A system can work perfectly on your laptop with a single user and yet collapse on launch day when thousands of people arrive at once. Performance is not guessed: it is measured. And the only way to know how a system will behave under real load before it happens is to subject it to controlled load testing. In this lesson you will learn to distinguish and measure correctly the two fundamental performance quantities (latency and throughput), why averages lie and you must use percentiles (p95, p99), the different types of test depending on what you want to discover (load, stress, soak, spike), how to write a real test with k6 and JMeter, and how to locate the bottlenecks that limit your system.
Contents
- Latency vs. Throughput
- Why averages lie: p95/p99 percentiles
- Types of performance test
- Practical example with k6 and JMeter
- Identifying bottlenecks
- Common mistakes and tips
- Exercises
- Latency vs.
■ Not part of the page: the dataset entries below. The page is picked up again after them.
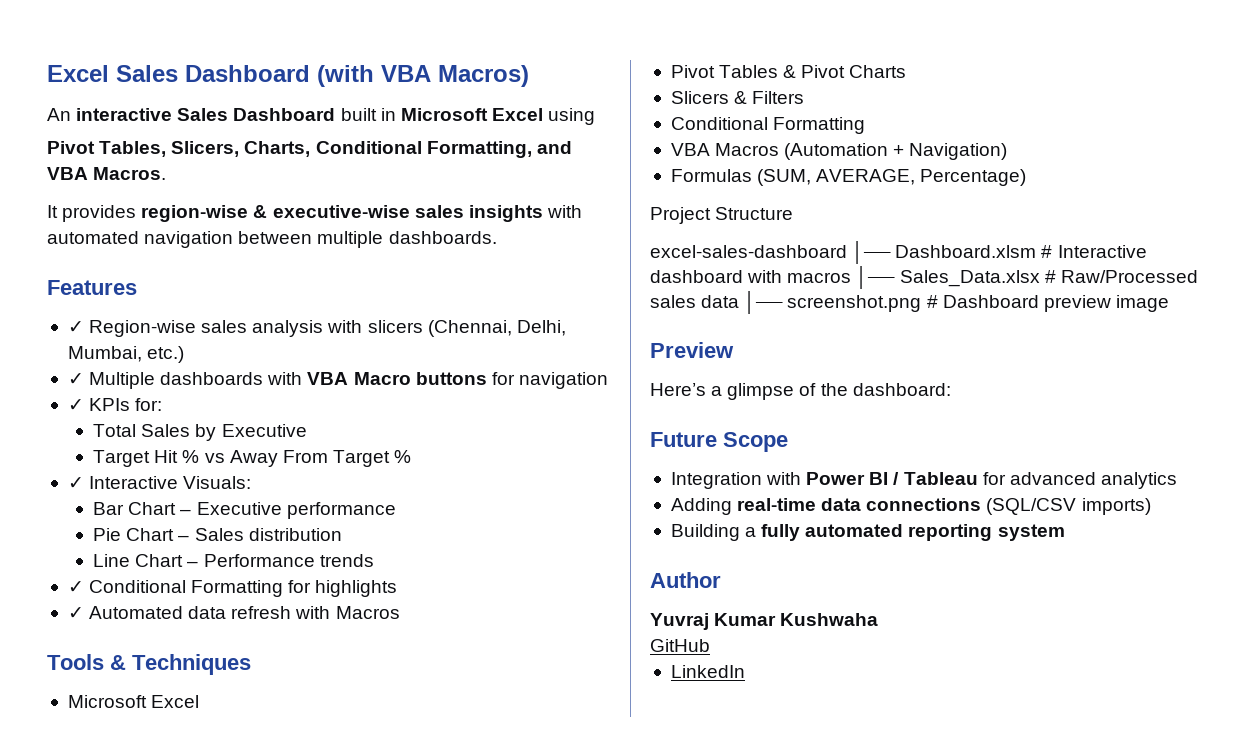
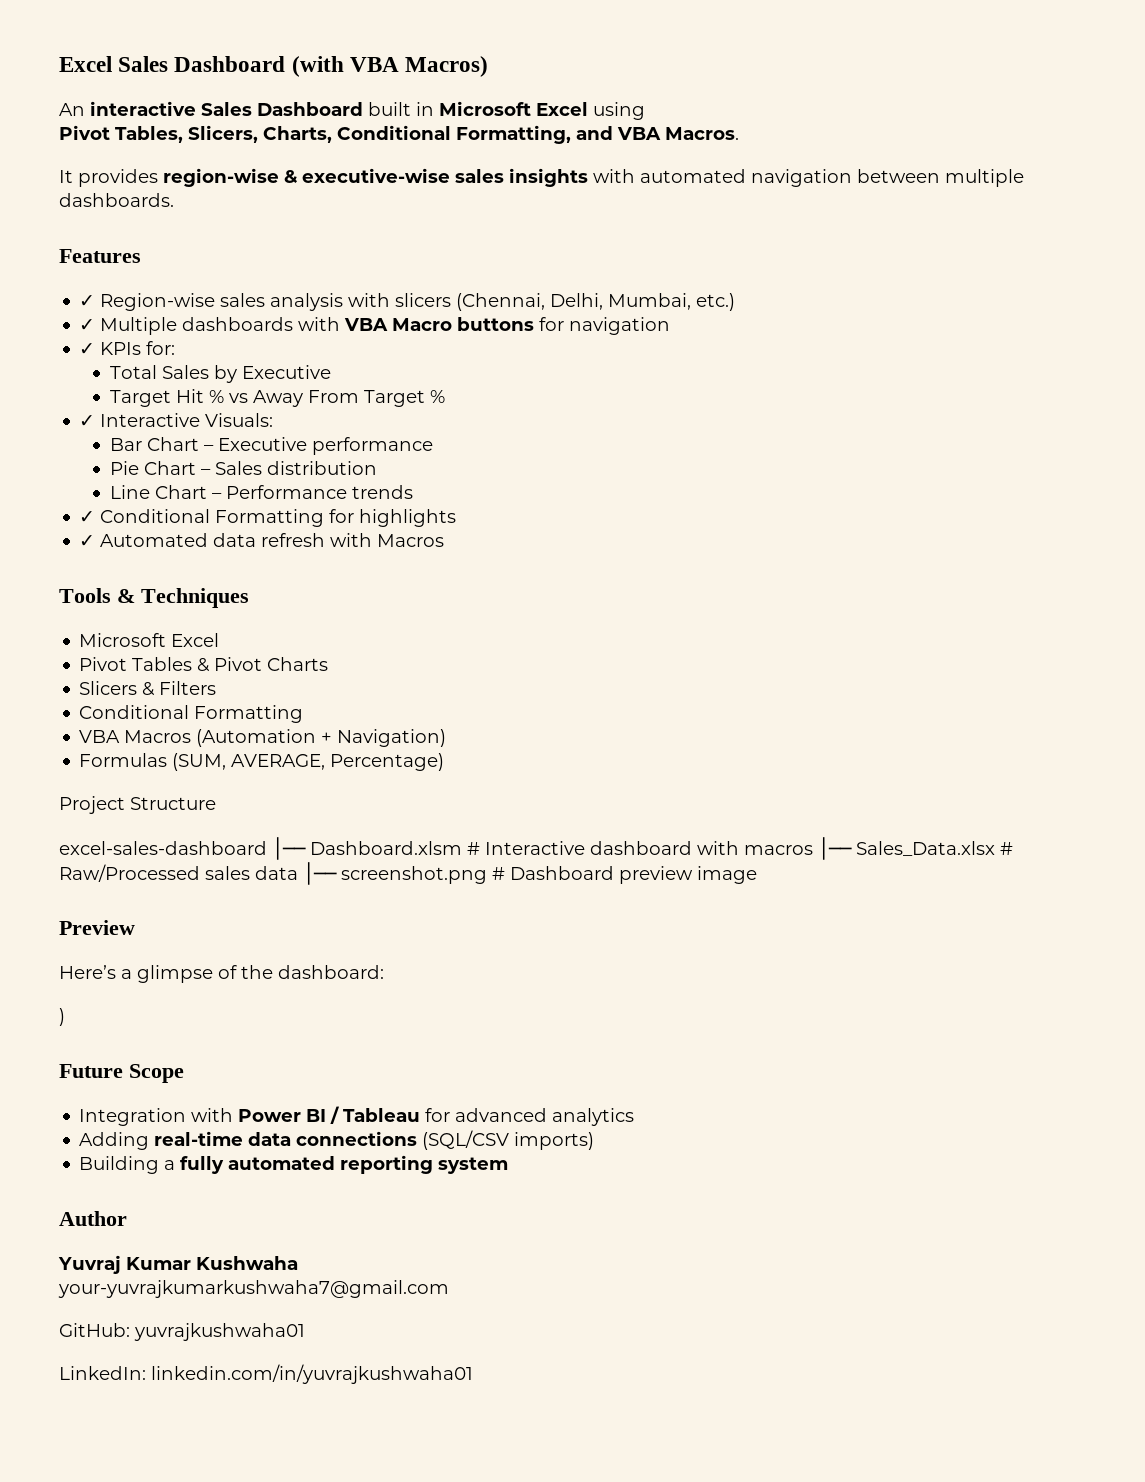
+ )
- GitHub
- LinkedIn
+ your-yuvrajkumarkushwaha7@gmail.com
+ GitHub: yuvrajkushwaha01
+ LinkedIn: linkedin.com/in/yuvrajkushwaha01

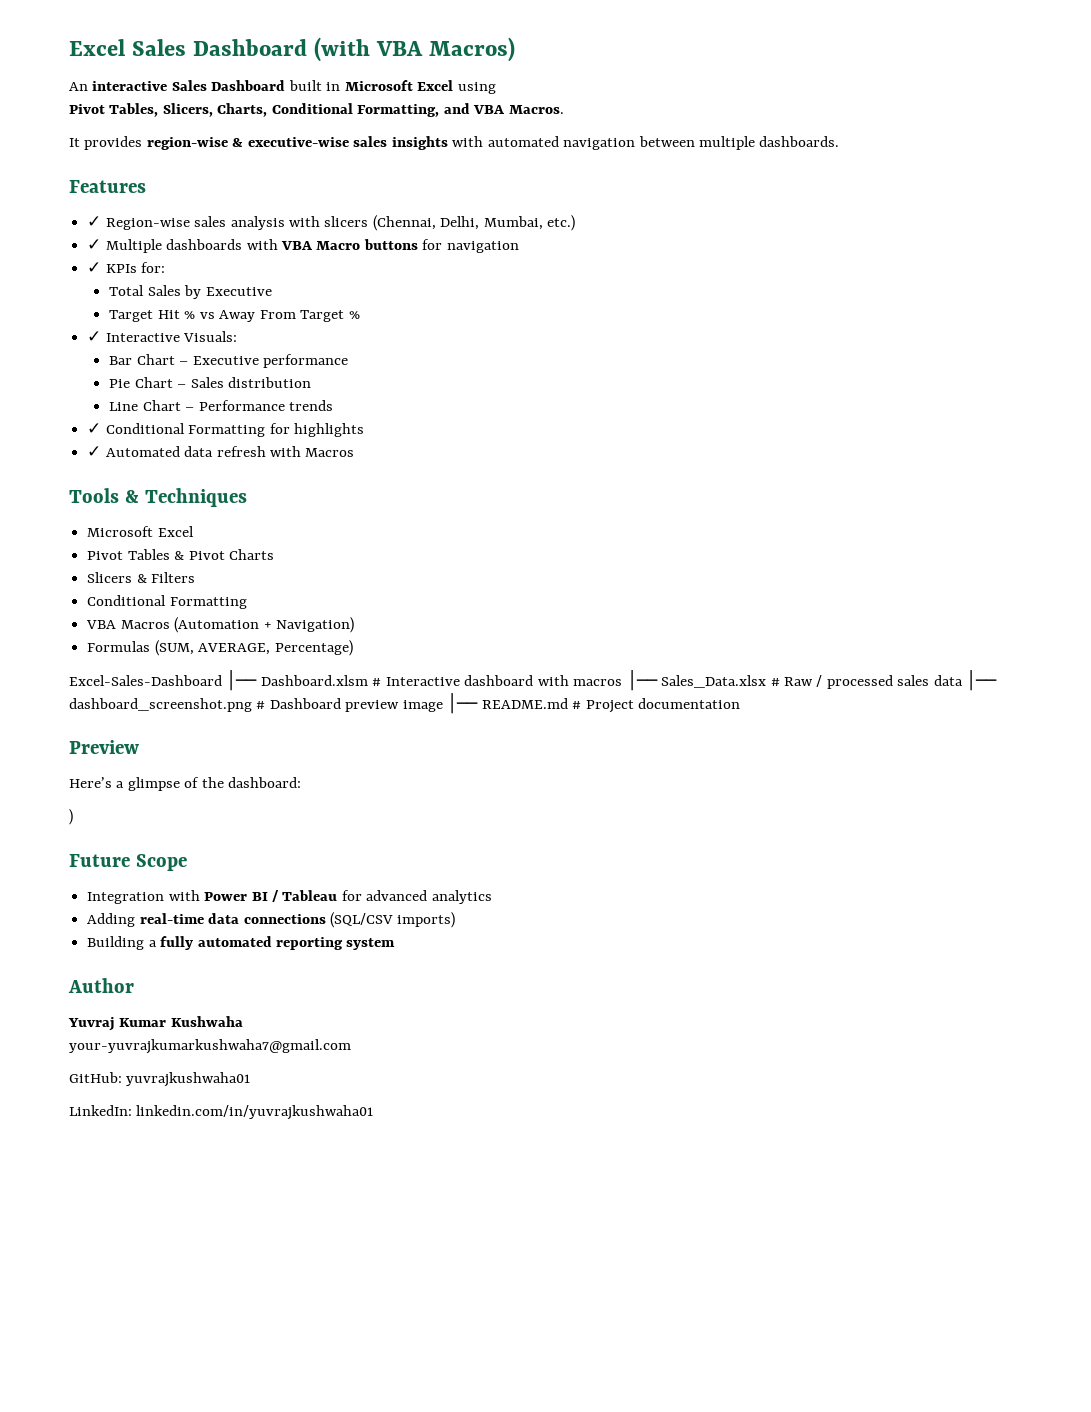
- Project Structure
- excel-sales-dashboard │── Dashboard.xlsm # Interactive dashboard with macros │── Sales_Data.xlsx # Raw/Processed sales data │── screenshot.png # Dashboard preview image
+ Excel-Sales-Dashboard │── Dashboard.xlsm # Interactive dashboard with macros │── Sales_Data.xlsx # Raw / processed sales data │── dashboard_screenshot.png # Dashboard preview image │── README.md # Project documentation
Throughput
These are the two basic performance metrics, and it is important not to confuse them:
- Latency: the time it takes for one request to complete. It is measured in milliseconds. It answers "how fast?".
- Throughput: the number of requests the system processes per unit of time. It is measured in requests per second (req/s). It answers "how many at once?".
| Latency | Throughput | |
|---|---|---|
| Measures | Time of one request | Requests per second |
| Unit | ms (milliseconds) | req/s (requests/sec) |
| Question | How fast does it respond? | How much volume can it handle? |
| Who notices it | The individual user | The system as a whole |
The highway analogy makes it clear: latency is how long it takes one car to travel it; throughput is how many cars pass per minute. And they are independent: a highway can have high throughput (many lanes) but high latency (it is very long). In fact, when a system saturates, throughput stagnates while latency skyrockets, because requests start to queue.
- Why averages lie: p95/p99 percentiles
Imagine you measure latency and get an average of 100 ms. Sounds good... but the average hides the bad cases. If out of every 100 requests, 95 take 50 ms and 5 take 1,500 ms, the average is still low, but 1 in 20 users suffers a terrible experience.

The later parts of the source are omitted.